Sodom - “Persecution Mania” (01/12/1987) 
Concludiamo la sacra triade della Germania con i Sodom. I suoni sono fortemente tributari della veemenza dei Motorhead, di cui il trio capitanato dall'inossidabile Tom Angelripper potrebbe essere visto come una versione estremizzata: il tiro è dunque notevole e i brani, velocissimi, sono qui più che altrove influenzati dall’immediatezza del punk, influenza riscontrabile in più di un frangente. Una mancanza di fronzoli, questa, che rende i Sodom simpatici a molti, in particolari a chi piace pestar duro senza tanti pensieri. Rispetto e venerazione che non derivano solo dall'attitudine schietta e dalla coerenza dimostrata nei decenni successivi: da veri maestri, infatti, i tedeschi si distinguono per una spiccata predilezione per riff e tempi trita-ossa, cosa che li renderà i migliori in questo campo. 

Tormentor - “Anno Domini” (1988) 
Non dev’essere stato facile tirare su una band metal nell’Ungheria degli anni ottanta, ma la missione artistica di Attila Csihar (poi voluto ad ogni costo dall'ammiratore Euronymous nei suoi Mayhem per la gestazione del leggendario “De Mysteriis dom Sathanas”) è evidentemente qualcosa di tanto forte e sentito da poter andare contro ogni avversità. E certo questa determinazione si riflette nel carisma del cantante, la cui prova infernale incendierà una proposta che vede al suo interno anche influenze mutuate dall’heavy metal classico (Iron Maiden in primis). Potenza, velocità, melodia,  epicità e venature darkwave, supportate da una preparazione tecnica sopra la media e "tagliate" dal peculiare grugnito di Attila (peraltro animato da un inquietante piglio teatrale), sono le peculiarità che rendono “Anno Domini” un prodotto estremamente originale e avulso dagli umori del periodo. 

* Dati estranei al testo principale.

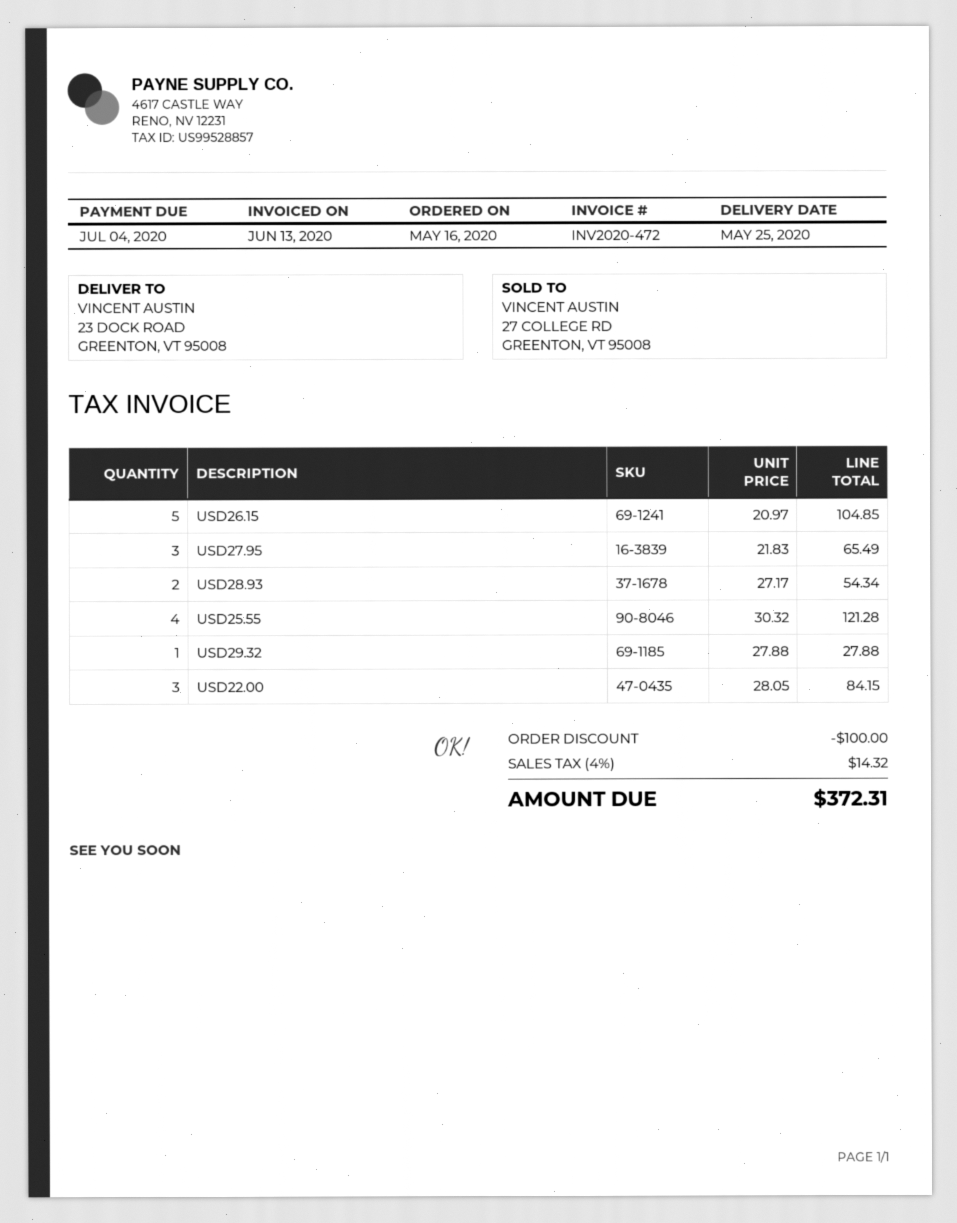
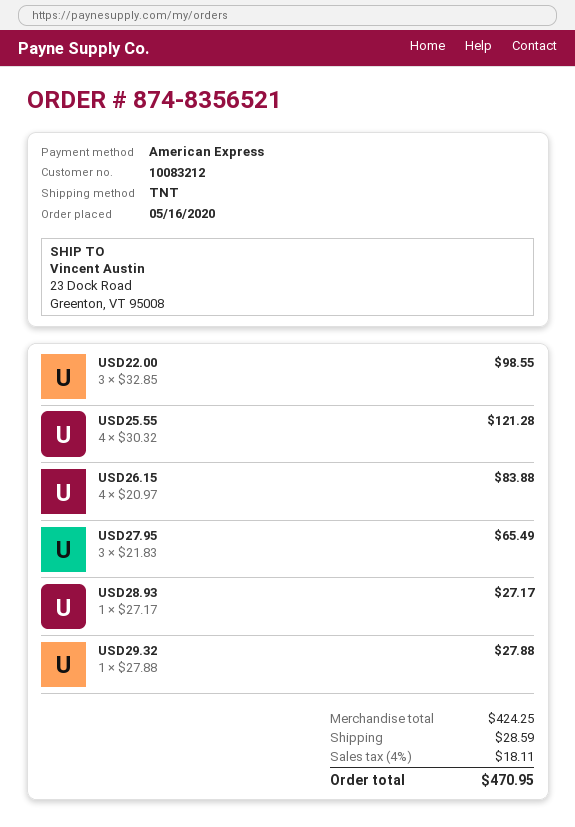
USD26.15: 5 x 20.97 = 104.85 -> 4 x 20.97 = 83.88
USD28.93: 2 x 27.17 = 54.34 -> 1 x 27.17 = 27.17
USD22.00: 3 x 28.05 = 84.15 -> 3 x 32.85 = 98.55
discount: 100.00 -> none
shipping: none -> 28.59
tax: 4% = 14.32 -> 4% = 18.11
total: 372.31 -> 470.95

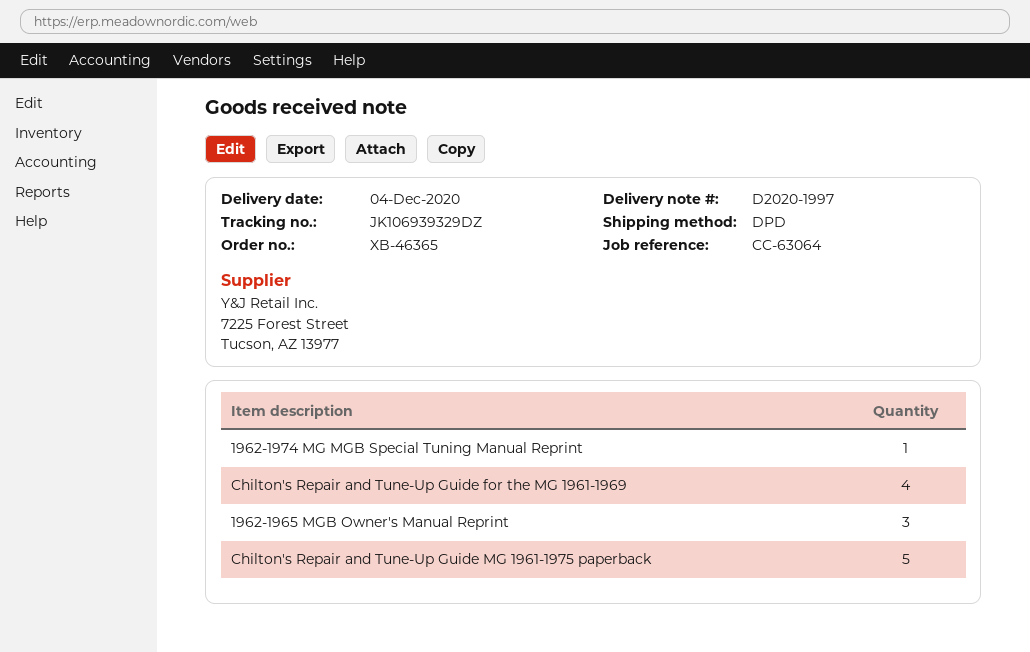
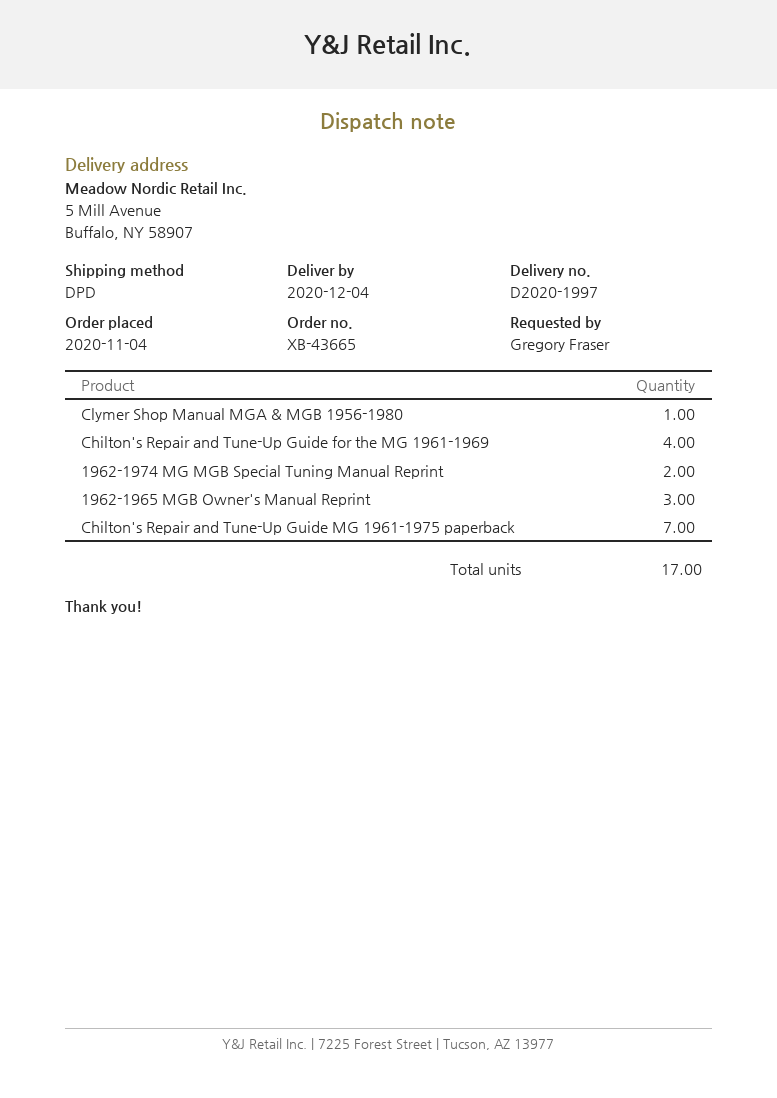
order number: XB-46365 -> XB-43665
1962-1974 MG MGB Special Tuning Manual Reprint: 1 -> 2
Chilton's Repair and Tune-Up Guide MG 1961-1975 paperback: 5 -> 7
Clymer Shop Manual MGA & MGB 1956-1980: none -> 1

Necrodeath - “Fragments of Insanity” (1989) 
Anche l’Italia, la calda e soleggiata Italia, ha avuto la sua triade thrash votata al "Male": Necrodeath, Schizo e Bulldozer . Noi scegliamo i primi, autori di un paio di prove più che convincenti (l’esordio “Into the Macabre” e questa opera seconda) caratterizzate dalla forza distruttrice del drumming di Peso (che di lì a poco mostrerà anche una straordinaria sensibilità progressiva nelle fila dei Sadist) e dalle linee malate disegnate dalle sferraglianti sei corde di Claudio. Importante aggiungere che anche in questo caso, se la band verrà vista con interesse dai futuri demiurghi del black metal, il merito sarà principalmente di chi sta dietro al microfono: Ingo non sarà un Attila Csihar, ma certo il suo latrato si avvicina molto ad uno screaming, inasprendo non poco le forme spigolose di un thrash metal tanto malvagio quanto ancora debitore delle lezioni slayerane.